In its orbit, the Earth is at its furthest distant point from the Sun, known as aphelion. Here is all you need to know about this occurrence.
The solar system consists of eight planets, excluding Pluto, separated by millions and billions of kilometers in the blackness of space as they round the Sun in their respective orbits. The 4th of July is a momentous day for Earth as it enters aphelion.
At aphelion, the distance between the Sun and Earth is at its greatest. The distance between the two objects in space is about 152.1 million kilometers, which is approximately 1.67 percent more than the average distance between the Earth and the sun.
The average distance between the Earth and Sun is measured in Astronomical Units (AU), where 1 AU equals 149,6 million kilometers. There are two days in the calendar when the Sun’s distance from Earth is either the greatest or the smallest.
It was not until the 17th century that Johannes Kepler, a German astronomer, discovered the peculiar elliptical orbit of the Earth. Previously, it was thought that the Earth travelled in a circle orbit around the Sun. The Earth’s unique orbit leads to either the furthest or closest point in its journey around the Sun.

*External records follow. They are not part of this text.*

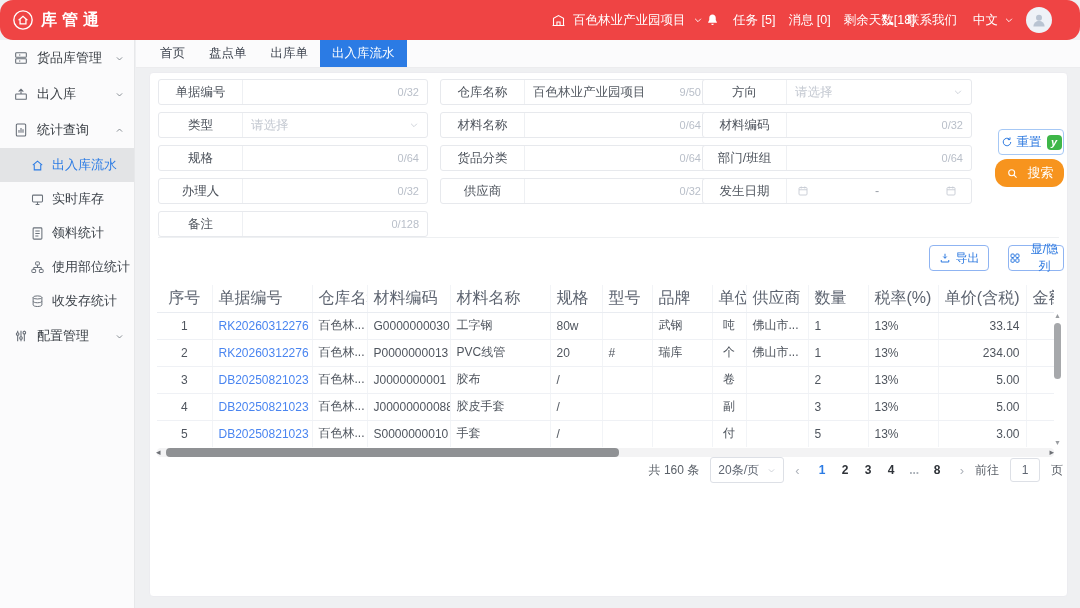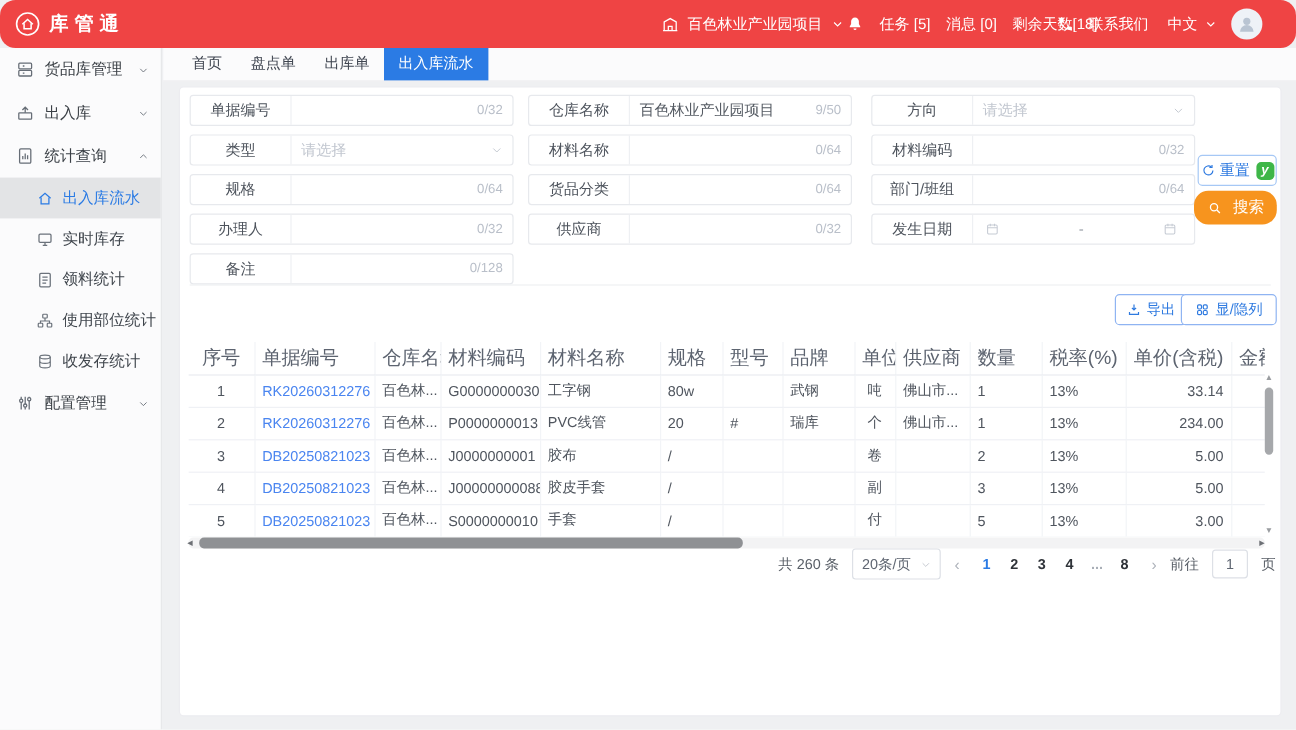--- a/index.html
+++ b/index.html
@@ -29,41 +29,41 @@
 
 
 .main{position:absolute;top:40px;left:136px;right:0;bottom:0;background:#eff0f2;}
 .tabbar{height:28px;background:#fbfbfc;display:flex;align-items:flex-end;padding-left:12px;border-bottom:1px solid #ececee;}
 .tab{padding:0 12px;font-size:12.5px;color:#3f4550;line-height:28px;}
 .tab.active{background:#2b7be4;color:#fff;}
 .panel{position:absolute;top:32px;left:13px;right:12px;bottom:11px;background:#fff;border:1px solid #ececf0;border-radius:4px;}
 
 
 .fcol{position:absolute;top:6px;width:270px;}
-#fc1{left:8px;}#fc2{left:290px;}#fc3{left:576px;text-align:center;}
+#fc1{left:8px;}#fc2{left:290px;}#fc3{left:552px;text-align:center;}
 .field{height:26px;border:1px solid #e7e9ed;border-radius:3px;display:flex;align-items:stretch;margin-bottom:7px;background:#fff;}
 .flabel{width:84px;display:flex;align-items:center;justify-content:center;font-size:12.5px;color:#4d535c;border-right:1px solid #eef0f3;flex-shrink:0;}
 .fbody{flex:1;display:flex;align-items:center;padding:0 8px;font-size:12.5px;min-width:0;}
 .ph{color:#c2c7d0;}
 .fval{color:#555b63;white-space:nowrap;overflow:hidden;}
 .fcount{margin-left:auto;font-size:11px;color:#b9bfc9;padding-left:4px;}
 .fchev{margin-left:auto;color:#c5cad2;}
 .cal{color:#c6cbd4;}
 .dash{color:#9aa0a8;}
 .daterange{justify-content:space-between;padding:0 14px 0 10px;}
 
 .btn-reset{position:absolute;top:56px;right:3px;width:66px;height:26px;background:#fff;border:1px solid #a6c8f5;border-radius:4px;color:#2e7ae0;display:flex;align-items:center;justify-content:center;gap:4px;font-size:12.5px;}
 .ext-badge{width:15px;height:15px;background:#3eb648;border-radius:4px;color:#fff;font-size:11px;font-weight:700;font-style:italic;display:flex;align-items:center;justify-content:center;margin-left:1px;}
 .btn-search{position:absolute;top:86px;right:3px;width:69px;height:28px;background:#f7941e;border:none;border-radius:12px;color:#fff;display:flex;align-items:center;justify-content:center;gap:9px;font-size:13px;}
 .divider{position:absolute;left:8px;right:8px;top:164px;border-top:1px solid #eef0f2;}
 
 
 .btn-outline{position:absolute;top:172px;height:26px;background:#fff;border:1px solid #8fb4f2;border-radius:4px;color:#2e7ae0;display:flex;align-items:center;justify-content:center;gap:5px;font-size:12px;}
 .btn-export{right:78px;width:60px;}
-.btn-cols{right:3px;width:80px;}
+.btn-cols{right:3px;width:56px;}
 
 
 .table-wrap{position:absolute;top:212px;left:7px;width:897px;height:162px;overflow:hidden;}
 table{table-layout:fixed;border-collapse:collapse;width:929px;}
 th{height:27px;font-size:16px;color:#5d6470;font-weight:500;padding:0 6px;border-bottom:1px solid #e9ecf1;border-right:1px solid #f2f4f7;white-space:nowrap;overflow:hidden;text-align:left;}
 td{height:27px;font-size:12px;color:#4f555e;padding:0 6px;border-bottom:1px solid #eff1f5;border-right:1px solid #f2f4f7;white-space:nowrap;overflow:hidden;text-align:left;background:#fff;}
 .ac{text-align:center;}.ar{text-align:right;}
 td.link{color:#4a85f0;}
 
 .vscroll{position:absolute;right:5px;top:239px;width:9px;height:135px;font-size:7px;color:#9a9da1;text-align:center;line-height:8px;}
@@ -551,21 +551,21 @@
       <span class="vthumb"></span>
       <span class="varr-dn">▼</span>
     </div>
     <div class="hscroll">
       <span class="harr l">◂</span>
       <span class="hthumb"></span>
       <span class="harr r">▸</span>
     </div>
 
     <div class="pager">
-      <span>共 260 条</span>
+      <span>共 160 条</span>
       <span class="psize">
         <span>20条/页</span>
         <span class="fchev">
             <svg width="9" height="9" viewBox="0 0 24 24">
               <path d="M5 9l7 7 7-7" fill="none" stroke="currentColor" stroke-width="2"></path>
             </svg>
           </span>
       </span>
       <span class="parrow">‹</span>
       <span class="pages" id="pages">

The course is unique owing to the gravitational impacts of other celestial bodies, particularly the Moon. According to EarthSky, the Earth’s orbital path changes from almost circular to elliptical about every 100,000 years. This phenomenon causes the Earth to undergo aphelion and perihelion.

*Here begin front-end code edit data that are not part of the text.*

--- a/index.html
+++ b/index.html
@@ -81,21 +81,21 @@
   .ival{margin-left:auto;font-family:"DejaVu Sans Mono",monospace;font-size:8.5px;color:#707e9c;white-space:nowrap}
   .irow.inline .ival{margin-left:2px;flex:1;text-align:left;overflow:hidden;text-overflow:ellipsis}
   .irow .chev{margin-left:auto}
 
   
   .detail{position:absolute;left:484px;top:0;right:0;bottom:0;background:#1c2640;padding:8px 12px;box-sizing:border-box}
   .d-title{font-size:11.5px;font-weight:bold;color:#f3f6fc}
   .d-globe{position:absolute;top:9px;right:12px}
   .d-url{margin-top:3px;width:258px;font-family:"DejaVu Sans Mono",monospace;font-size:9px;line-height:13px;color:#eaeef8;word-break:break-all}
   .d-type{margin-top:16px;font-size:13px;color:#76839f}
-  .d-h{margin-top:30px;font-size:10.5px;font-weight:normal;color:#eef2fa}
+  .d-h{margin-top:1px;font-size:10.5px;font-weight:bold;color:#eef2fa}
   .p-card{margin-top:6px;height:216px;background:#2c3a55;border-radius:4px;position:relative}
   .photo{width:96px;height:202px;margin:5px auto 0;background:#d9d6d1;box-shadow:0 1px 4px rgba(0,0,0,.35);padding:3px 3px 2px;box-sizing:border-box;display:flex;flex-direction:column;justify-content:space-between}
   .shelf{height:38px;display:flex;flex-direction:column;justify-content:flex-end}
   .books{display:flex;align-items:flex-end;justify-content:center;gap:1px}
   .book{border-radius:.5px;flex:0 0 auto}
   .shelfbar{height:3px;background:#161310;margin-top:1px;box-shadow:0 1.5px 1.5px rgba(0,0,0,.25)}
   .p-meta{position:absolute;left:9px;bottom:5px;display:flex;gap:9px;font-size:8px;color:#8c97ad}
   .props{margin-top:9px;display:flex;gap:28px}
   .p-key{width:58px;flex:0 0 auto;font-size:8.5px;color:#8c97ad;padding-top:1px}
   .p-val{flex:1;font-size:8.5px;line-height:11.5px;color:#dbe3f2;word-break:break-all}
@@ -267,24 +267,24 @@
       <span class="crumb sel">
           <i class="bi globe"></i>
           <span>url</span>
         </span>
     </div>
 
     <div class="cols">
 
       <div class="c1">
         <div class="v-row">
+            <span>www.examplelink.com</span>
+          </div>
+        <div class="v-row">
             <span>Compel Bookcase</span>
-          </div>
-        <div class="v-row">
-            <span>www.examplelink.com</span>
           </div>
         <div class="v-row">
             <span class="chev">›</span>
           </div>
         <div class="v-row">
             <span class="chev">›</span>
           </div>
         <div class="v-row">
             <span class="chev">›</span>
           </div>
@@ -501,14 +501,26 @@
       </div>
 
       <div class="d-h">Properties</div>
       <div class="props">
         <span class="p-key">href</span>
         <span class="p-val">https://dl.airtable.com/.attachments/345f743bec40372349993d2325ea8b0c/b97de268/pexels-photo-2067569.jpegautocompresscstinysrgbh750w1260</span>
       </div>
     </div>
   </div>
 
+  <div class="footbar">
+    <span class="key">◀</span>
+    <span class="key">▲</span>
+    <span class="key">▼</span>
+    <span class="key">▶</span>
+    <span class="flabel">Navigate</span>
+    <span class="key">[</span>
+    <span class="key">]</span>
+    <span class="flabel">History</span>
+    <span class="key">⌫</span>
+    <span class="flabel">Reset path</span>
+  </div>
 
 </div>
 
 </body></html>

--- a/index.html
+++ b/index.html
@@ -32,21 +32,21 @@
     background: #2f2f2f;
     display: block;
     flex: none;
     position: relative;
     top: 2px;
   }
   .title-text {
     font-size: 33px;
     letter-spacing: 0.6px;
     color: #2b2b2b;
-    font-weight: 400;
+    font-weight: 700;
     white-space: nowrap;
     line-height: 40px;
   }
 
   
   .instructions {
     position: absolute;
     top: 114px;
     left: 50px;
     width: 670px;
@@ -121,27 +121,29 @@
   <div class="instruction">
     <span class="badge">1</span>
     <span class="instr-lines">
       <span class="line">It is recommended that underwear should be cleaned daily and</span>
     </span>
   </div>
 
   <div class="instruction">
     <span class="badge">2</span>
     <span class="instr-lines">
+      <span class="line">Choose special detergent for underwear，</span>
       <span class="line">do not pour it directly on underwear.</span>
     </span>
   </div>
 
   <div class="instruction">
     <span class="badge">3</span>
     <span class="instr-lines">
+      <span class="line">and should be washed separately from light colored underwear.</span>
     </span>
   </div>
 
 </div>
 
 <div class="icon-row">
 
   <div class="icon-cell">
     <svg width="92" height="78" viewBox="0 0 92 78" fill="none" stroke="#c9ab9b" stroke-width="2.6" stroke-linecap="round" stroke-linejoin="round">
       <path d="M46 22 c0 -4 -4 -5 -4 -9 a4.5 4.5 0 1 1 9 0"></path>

While the perihelion occurs around two weeks after the winter solstice, the aphelion occurs approximately two weeks after the summer solstice in the Northern Hemisphere. Both perihelion and aphelion derive from ancient Greek, where peri means near, apo means far, and Helios denotes the Sun. Together, these two places are referred to as apsides, which are the points of minimum or maximum distance between a celestial body in orbit and another astronomical body.